Over the subsequent years, the pattern has largely filled out in that manner; JPY UP = BAD, as it was. That held true even as late as March this year, where a high in yen against the dollar marked some of the more visible shakeups.
But as EM currencies are behaving like they did two and a half years ago, JPY isn’t. Right now, it is largely trading on the periphery. CNY is taking up all the space for obvious reasons. The yen being in the background to it isn’t by chance, either. I have to believe it is by design.
Not that there are government and central bank officials huddled in Tokyo hammering out the daily trading direction of JPY, cajoling it over time toward “devaluation.” For one, the Bank of Japan is run by clowns. Even if they wanted to intervene directly it would have been far more likely to have had the opposite effect (such as NIRP in January 2016).
No, this is about Japanese banks. They wanted in on the eurodollar business as it moved toward Asia in the immediate aftermath of 2008. You know the old saying, be careful what you wish for.
That’s the upshot of waking up to global “dollar” reality, even if a little late to the realization. When the next one comes, or is coming, you aren’t situated right at the front of the downside.

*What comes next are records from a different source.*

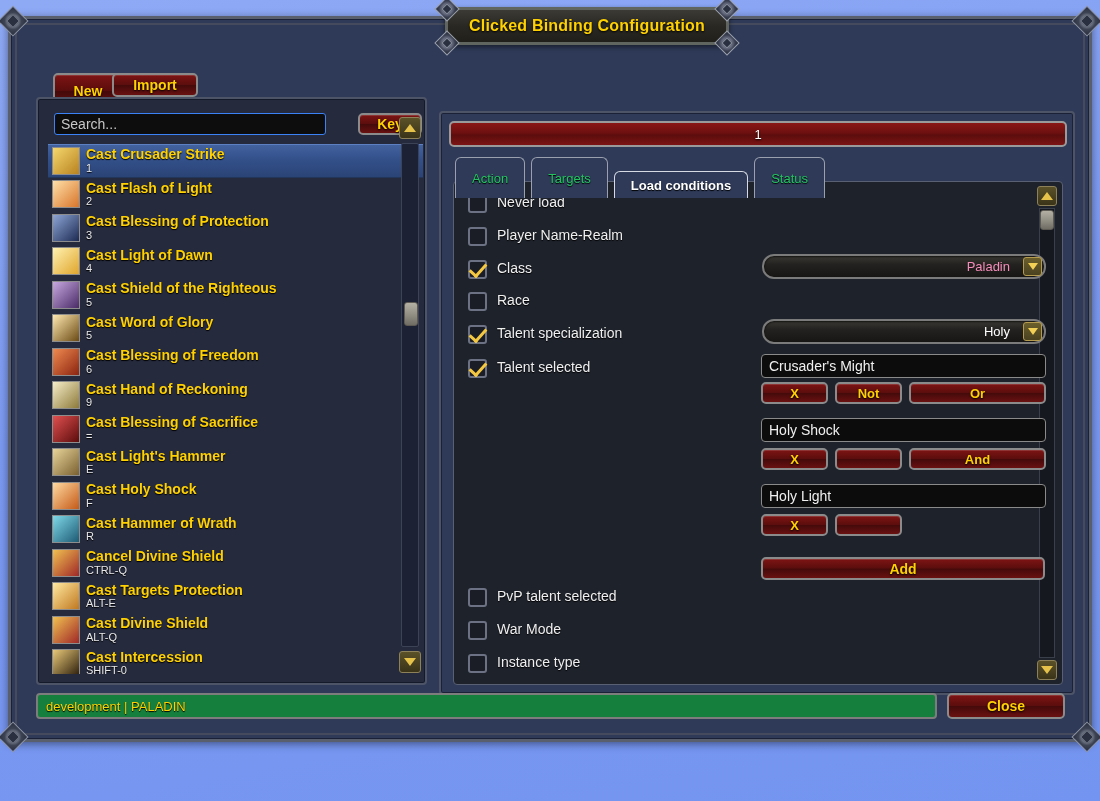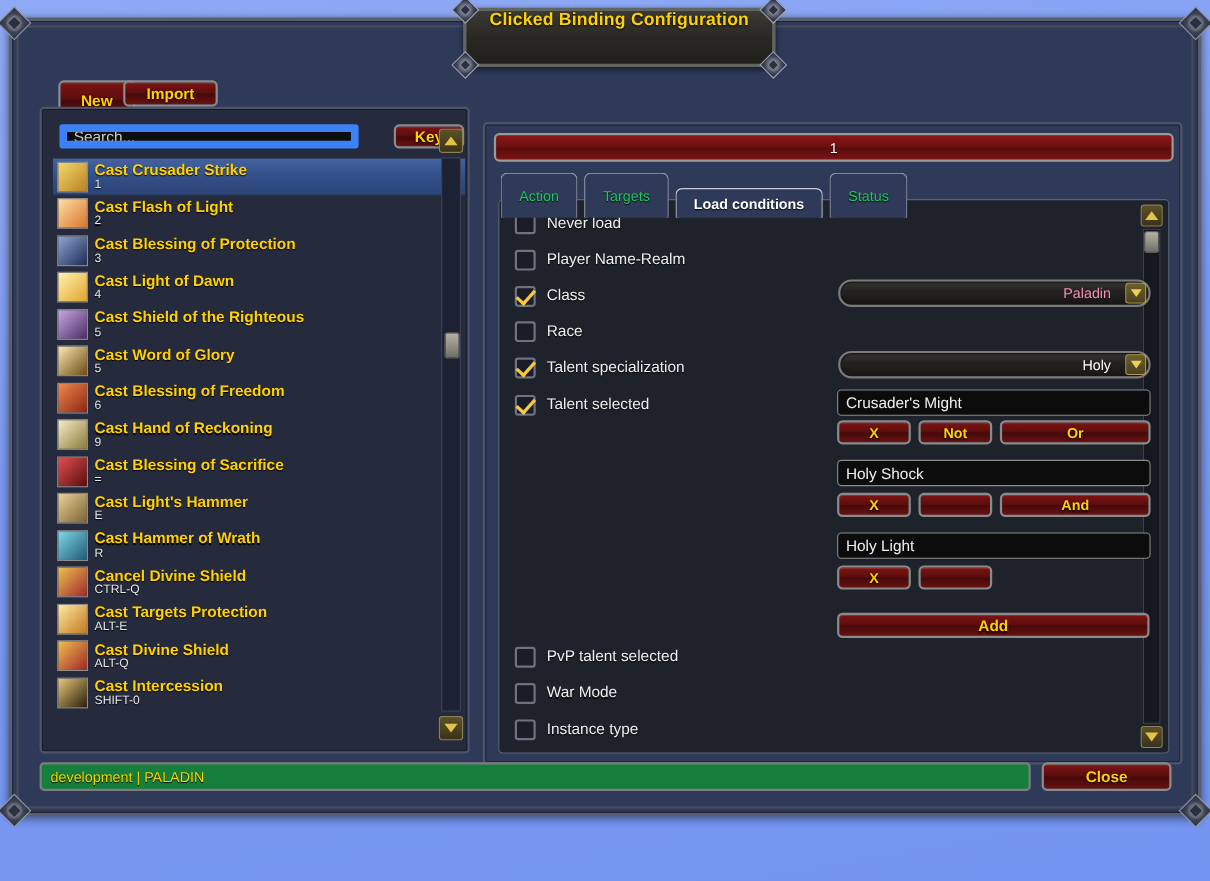--- a/index.html
+++ b/index.html
@@ -44,26 +44,26 @@
     background:#2a3040; border:1px solid #777d8b;
   }
   .c-tl { left: -9px;  top: -9px; }
   .c-tr { right: -9px; top: -9px; }
   .c-bl { left: -9px;  bottom: -9px; }
   .c-br { right: -9px; bottom: -9px; }
 
   
   #titlebar {
     position: absolute;
-    left: 410px; top: -12px;
-    width: 284px; height: 54px;
+    left: 434px; top: -12px;
+    width: 284px; height: 38px;
     background: linear-gradient(180deg, #3b3a34 0%, #2a2822 50%, #201f1a 100%);
     border: 3px solid #60655f;
     border-radius: 4px;
-    display: flex; align-items: flex-start; justify-content: center;
+    display: flex; align-items: center; justify-content: center;
     z-index: 15;
     box-shadow: 0 2px 5px rgba(0,0,0,.5);
   }
   #titlebar .tcorner {
     position: absolute; width: 18px; height: 18px;
     background: radial-gradient(circle at 50% 50%, #a9aeb9 0%, #72788a 40%, #3b4152 70%, #262b38 100%);
     border: 1px solid #9aa0ac;
     transform: rotate(45deg);
   }
   #titlebar .tcorner::after{content:"";position:absolute;inset:4px;background:#2a3040;border:1px solid #868c9a;}
@@ -104,21 +104,21 @@
     border: 2px solid #4e5468;
     border-radius: 4px;
     box-shadow: inset 0 0 0 1px #151a2b;
   }
 
   
   #search-input {
     position: absolute; left: 16px; top: 14px;
     width: 272px; height: 22px;
     background: #0d0d0d;
-    border: 7px solid #3b82f6;
+    border: 1px solid #3b82f6;
     border-radius: 3px;
     color: #dcdcdc; font-size: 14px;
     padding: 0 6px;
     line-height: 20px;
     font-family: "Liberation Sans", sans-serif;
   }
   #search-input::placeholder { color:#c8c8c8; opacity:1; }
   #btn-key { position:absolute; left:320px; top:14px; width:64px; height:22px; font-size:14px; }
 
   #list-scroll-up {
@@ -475,20 +475,27 @@
           </div>
         </div>
         <div class="list-row">
           <div class="row-icon" style="background: linear-gradient(135deg, rgb(232, 212, 154) 0%, rgb(122, 96, 48) 100%);"></div>
           <div class="row-text">
             <span class="row-title">Cast Light's Hammer</span>
             <span class="row-key">E</span>
           </div>
         </div>
         <div class="list-row">
+          <div class="row-icon" style="background: linear-gradient(135deg, rgb(255, 217, 160) 0%, rgb(196, 90, 24) 100%);"></div>
+          <div class="row-text">
+            <span class="row-title">Cast Holy Shock</span>
+            <span class="row-key">F</span>
+          </div>
+        </div>
+        <div class="list-row">
           <div class="row-icon" style="background: linear-gradient(135deg, rgb(127, 216, 232) 0%, rgb(29, 90, 115) 100%);"></div>
           <div class="row-text">
             <span class="row-title">Cast Hammer of Wrath</span>
             <span class="row-key">R</span>
           </div>
         </div>
         <div class="list-row">
           <div class="row-icon" style="background: linear-gradient(135deg, rgb(240, 192, 80) 0%, rgb(160, 40, 40) 100%);"></div>
           <div class="row-text">
             <span class="row-title">Cancel Divine Shield</span>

It doesn’t mean, however, Japan is out altogether. Far from it. Japanese banks are still in the eurodollar business and tied to China. Like some mafia family organization, once you are in there is no getting out, at least not all the way. They can cut back and turn off some of their activities but not all of them. There is still very much a “dollar” redistribution business running through Tokyo.

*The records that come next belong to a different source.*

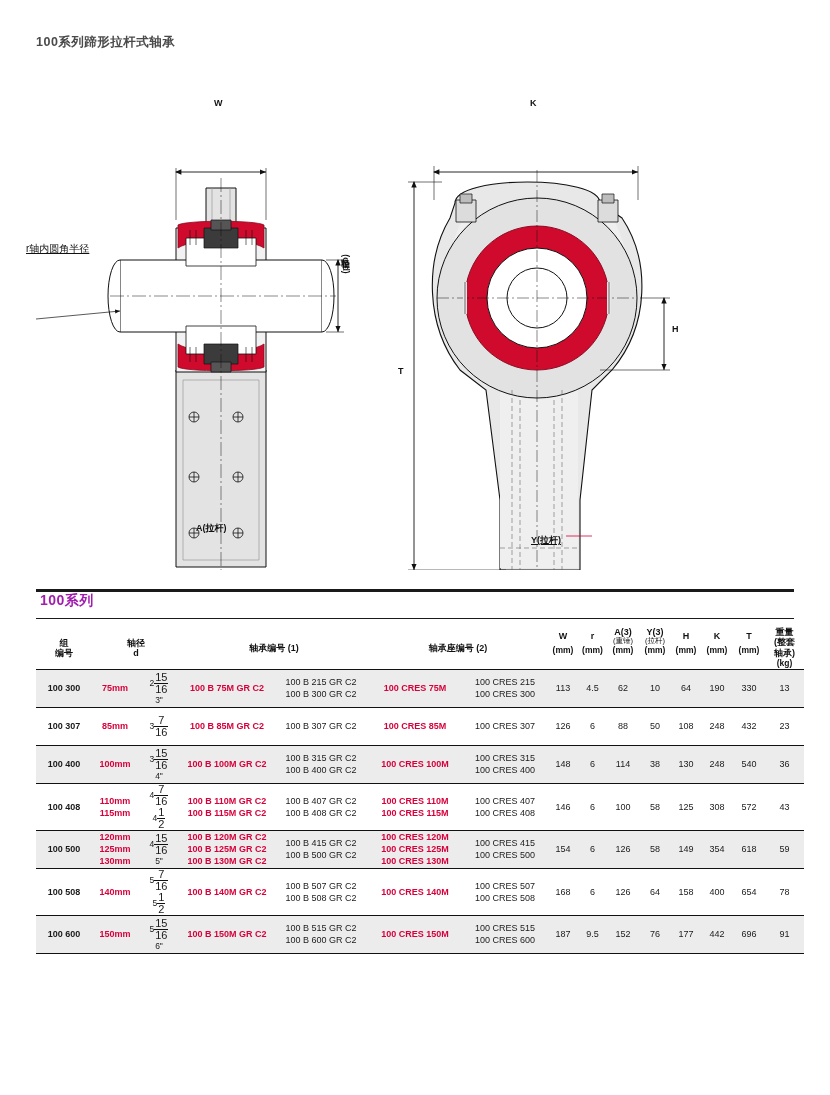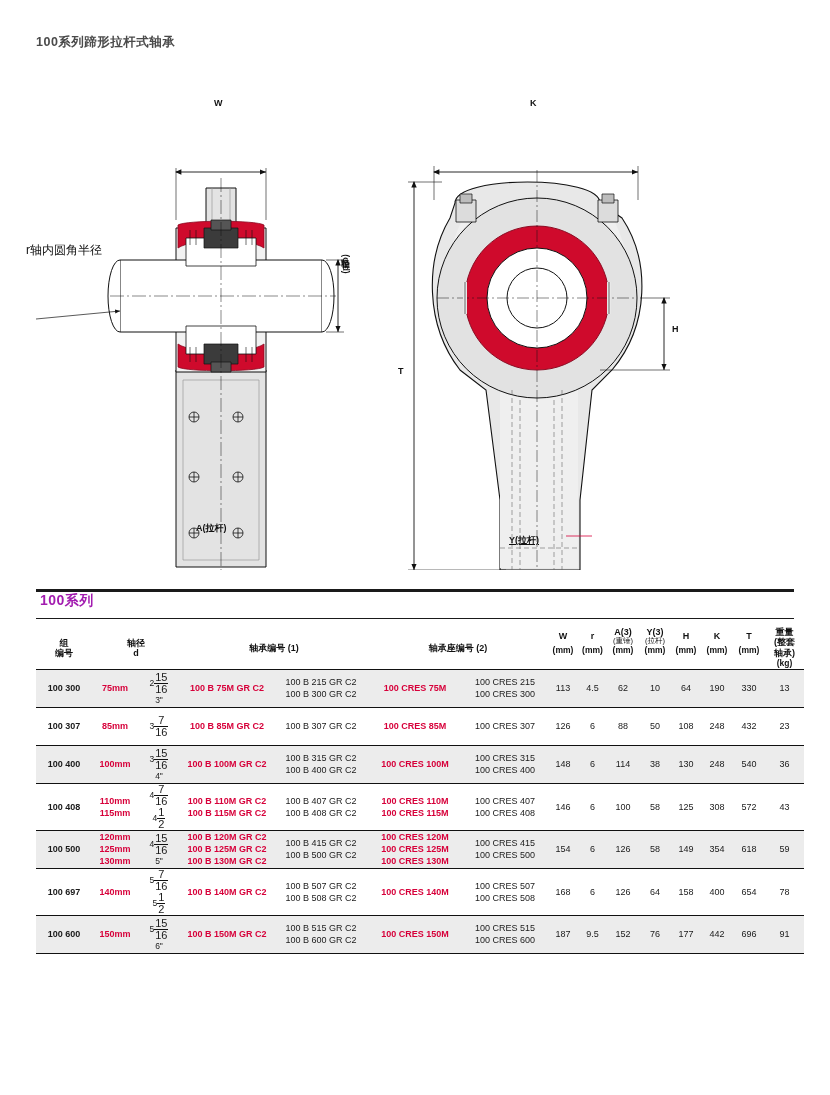--- a/index.html
+++ b/index.html
@@ -39,21 +39,21 @@
     width: 830px;
     height: 500px;
   }
   .dwg-label {
     position: absolute;
     font-size: 9px;
     color: #111;
     font-weight: bold;
     white-space: nowrap;
   }
-  .dwg-label.small { font-size: 12px; font-weight: normal;}
+  .dwg-label.small { font-size: 10px; font-weight: normal; text-decoration: underline;}
   svg.drawing { position:absolute; left:0; top:0; }
 
   
   .series-band {
     position: absolute;
     left: 36px;
     top: 589px;
     width: 758px;
     height: 26px;
     border-top: 3px solid #1a1a1a;
@@ -244,21 +244,21 @@
     </svg>
 
     <div class="dwg-label" style="left:214px; top:28px;">W</div>
     <div class="dwg-label" style="left:340px; top:182px; writing-mode:vertical-rl; text-orientation:mixed; font-size:8.5px;">轴径 (φ d)</div>
     <div class="dwg-label small" style="left:26px; top:172px;">r轴内圆角半径</div>
     <div class="dwg-label" style="left:196px; top:452px;">A(拉杆)</div>
 
     <div class="dwg-label" style="left:530px; top:28px;">K</div>
     <div class="dwg-label" style="left:672px; top:254px;">H</div>
     <div class="dwg-label" style="left:398px; top:296px;">T</div>
-    <div class="dwg-label" style="left:509px; top:464px;text-decoration:underline;">Y(拉杆)</div>
+    <div class="dwg-label" style="left:531px; top:464px;text-decoration:underline;">Y(拉杆)</div>
   </div>
 
   <div class="series-band"></div>
   <div class="series-title">100系列</div>
 
   <div class="tbl-wrap">
     <table class="spec">
       <colgroup>
         <col style="width:56px">
           <col style="width:46px">
@@ -529,21 +529,21 @@
             <td>154</td>
             <td>6</td>
             <td>126</td>
             <td>58</td>
             <td>149</td>
             <td>354</td>
             <td>618</td>
             <td>59</td>
           </tr>
           <tr>
-            <td class="bold">100 697</td>
+            <td class="bold">100 508</td>
             <td class="red">
               <div class="cell-lines ">
                 <div>140mm</div>
               </div>
             </td>
             <td class="d-inch">
               <div>5<span class="frac"><span class="num">7</span><span class="den">16</span></span></div>
               <div>5<span class="frac"><span class="num">1</span><span class="den">2</span></span></div>
             </td>
             <td class="red">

That would be, for me, one indication of moving deeper into the red at least as I sketched out these reflation/deflation cycles last week. If JPY were to suddenly and sharply move inversely to CNY, it might propose those kinds of self-reinforcing behaviors that are down at the worst of things.
Does Japan’s retreat from the Asian “dollar” make it more likely or less likely to happen? I don’t know for sure, but I suspect that if it does develop by this setup a JPY/CNY cross would propose nothing good.
That said, there is plenty to suggest what’s already turned some shade of red. Hints of deflation abound already, the descent from reflation green back toward the wrong direction.
A lot, obviously, is trading off CNY which is what you would expect. Because of it, the money metals are suffering new lows. Gold is back down less than $1,250 on global rather than repo collateral (though a small rise in fails the week of June 20, if from a low level the prior week), which if it keeps going a little more in the same direction will be less than the mid-December low. It would mark a serious departure from reflation.
Copper is already at a nine-month low and still falling. After jumping at the start of last month, it has been crushed by CNY’s sudden, intense fall.
One notorious commodity remaining conspicuously on the sidelines well outside of deflation is crude oil. WTI and other benchmarks are supported by geopolitics and really uncertainty about the small “e” economics of the former “supply glut.” A lot of American oil has been exported which has helped alleviate the physical imbalance, but ultimately what does that really mean?
Is it an indication of actual growth, or, like 2013 and early 2014, the final false hopes of dwindling reflation sentiment as the global economy slowly turns over yet again? Reflation doesn’t die all at once uniformly. Like everything, it’s a lengthy process.
If WTI and JPY were to crack in the weeks and months ahead, that would really mean something. Not that we shouldn’t be concerned now; we don’t need to look at things in binary fashion. The possible or even likely end of Reflation #3 doesn’t necessarily mean the beginning of Eurodollar Event #4. There is some space in between them.
Still, the more of deflationary hints that might appear the less likely the self-reinforcing stuff remains at bay.